Co-leader Adrian Ramsay said:

“Whatever Jeremy Hunt claims, this amounts to taking £30 billion away from people who need it during a cost of living crisis–both directly and through cuts in services.

“The cuts will force local councils and vital national public services to deny people vital support.

“Yet we know there is enough wealth in this country for us to avoid the dire economic situation this Conservative government is forcing us into.

“The problem is that wealth is concentrated in too few hands, when it should be spread throughout the economy to the benefit of everybody.

“The Green Party would introduce a 1% wealth tax on the super-rich and increase taxes on unearned income to ensure there is sufficient money to fund the public services we deserve.

“We would also close the loopholes in the windfall tax to enable investment in green solutions to the energy and the climate crisis.

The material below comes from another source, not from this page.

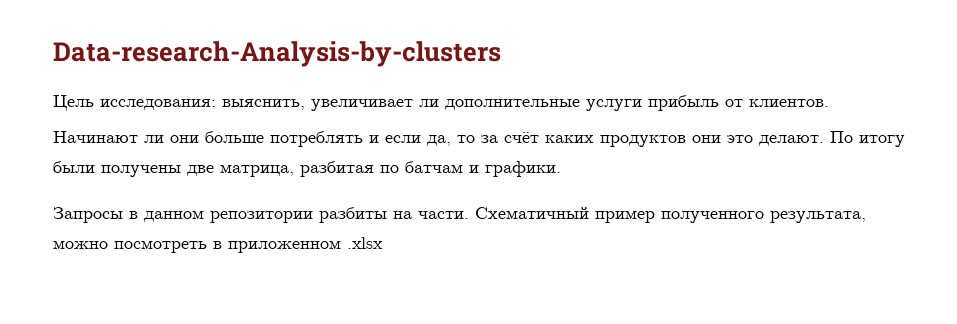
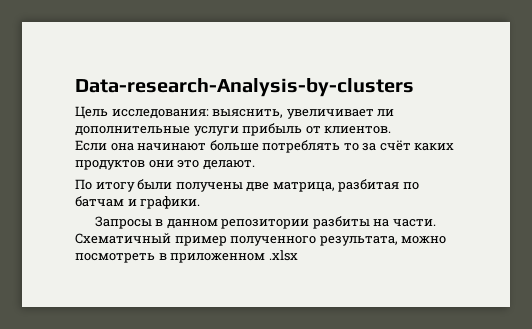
[53,131,451,147] Начинают ли они больше потреблять и если да, -> [75,140,341,153] Если она начинают больше потреблять
(824, 140) none -> (255, 165) //

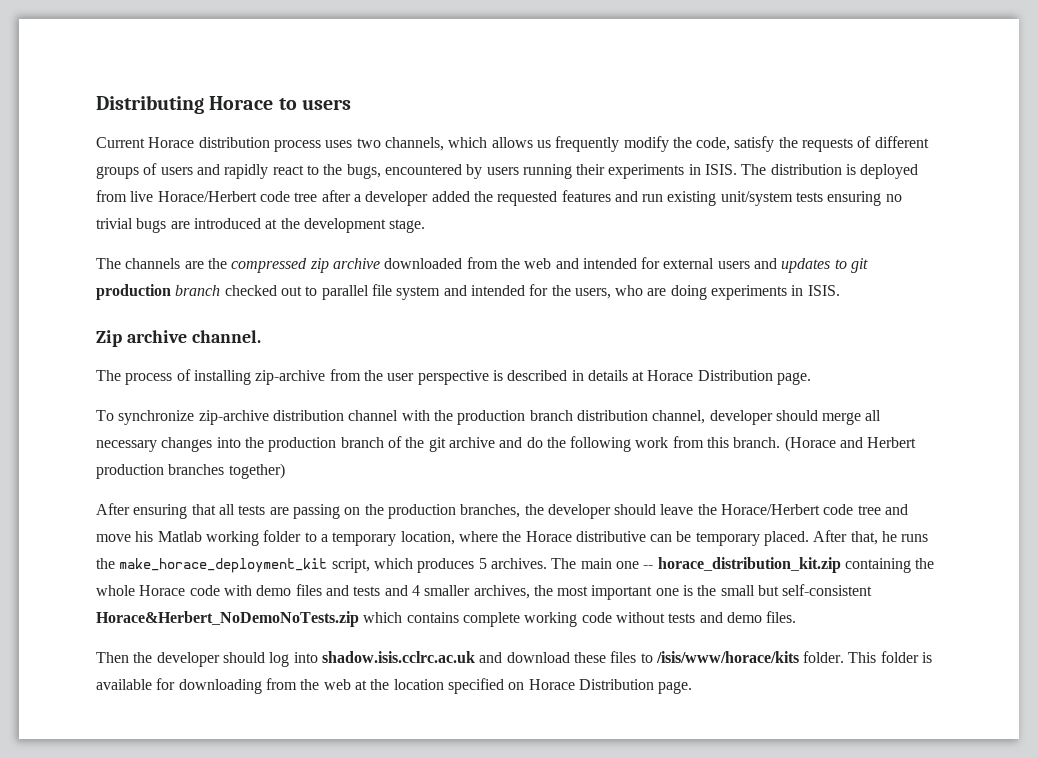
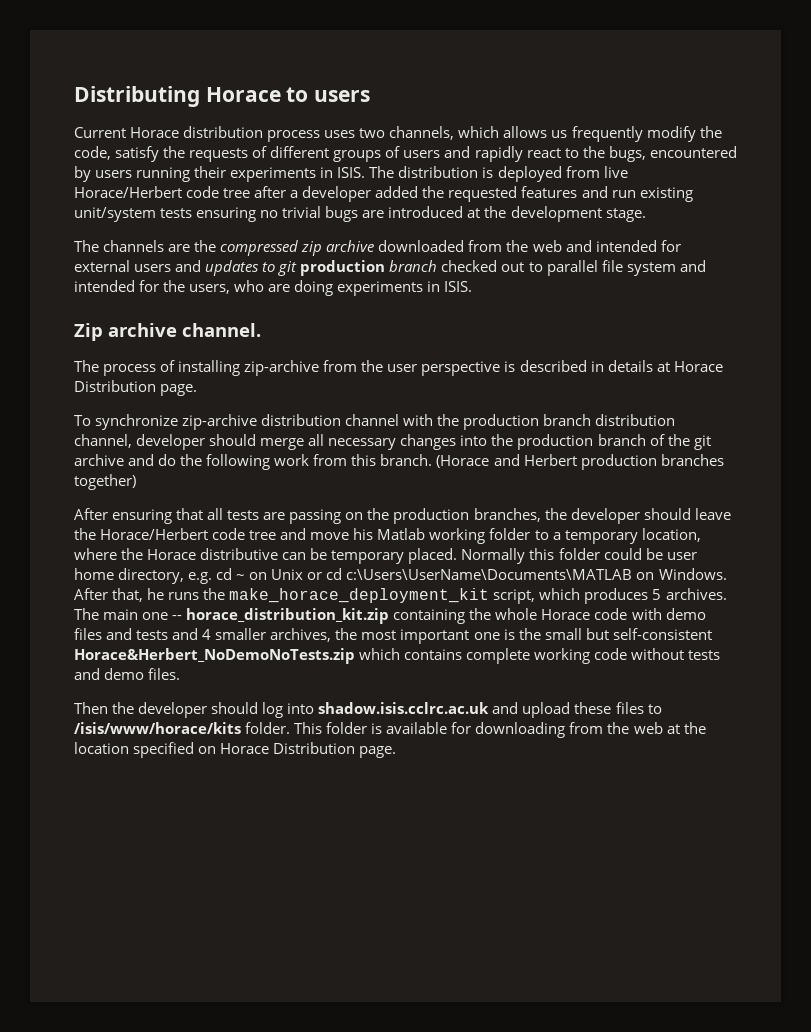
(810, 538) none -> [461,548,697,564] [74,568,727,584] Normally this folder could be user home directory, e.g. cd ~ on Unix or cd c:\Users\UserName\Documents\MATLAB on Windows.
[506,652,570,663] download -> [522,702,571,718] upload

“This would put an end to the spiral of chaos and invest in the green infrastructure and world-class public services our country deserves.”

Ahead of the Autumn Statement, the Green Party put forward its own proposals, including:

  • Taxing the wealth of the richest 1% of households to raise at least £70 billion
  • Imposing dirty profits taxes, without any loopholes, on the oil and gas companies making huge sums from fossil fuels and the energy crisis
  • Provide increased funding for the Environment Agency and Ofwat to ensure proper enforcement of privatised water companies so that they invest in the infrastructure needed to end the scandal of sewage being poured into the rivers and seas

Money raised from the wealth tax and the dirty profits tax would help fund:

  • a new green skilled workforce
  • a dash for renewables to bring down bills
  • a national home insulation programme to keep people warm
  • free childcare to ease the cost-of-living burden
  • reducing the cost of travelling by train and bus to make public transport cheaper than travelling by car
  • an end to the sewage scandal
  • a National Minimum Wage of £15 an hour
  • decent pay increases that reflect rising inflation for public sector workers.

Ramsay said:

“More Tory austerity will create fear in communities across this country. Services are already facing extreme pressures and the country cannot stand billions more of public spending cuts.

“And while the government seems to have belatedly acknowledged the importance of driving down our use of gas through energy efficiency, the measures announced today go nowhere near far enough to help people who need their homes insulated right now.

“Our tax-raising alternative would mean polluting companies and the very richest households contribute more, while our investment in a rapid move to a net zero economy would fund the new skilled, sustainable, well-paid jobs that will be needed to replace those reliant on fossil fuels.

“Our plans ensure those most able and those most responsible pay, while the vast majority reap the rewards of a rapid move to a green economy.”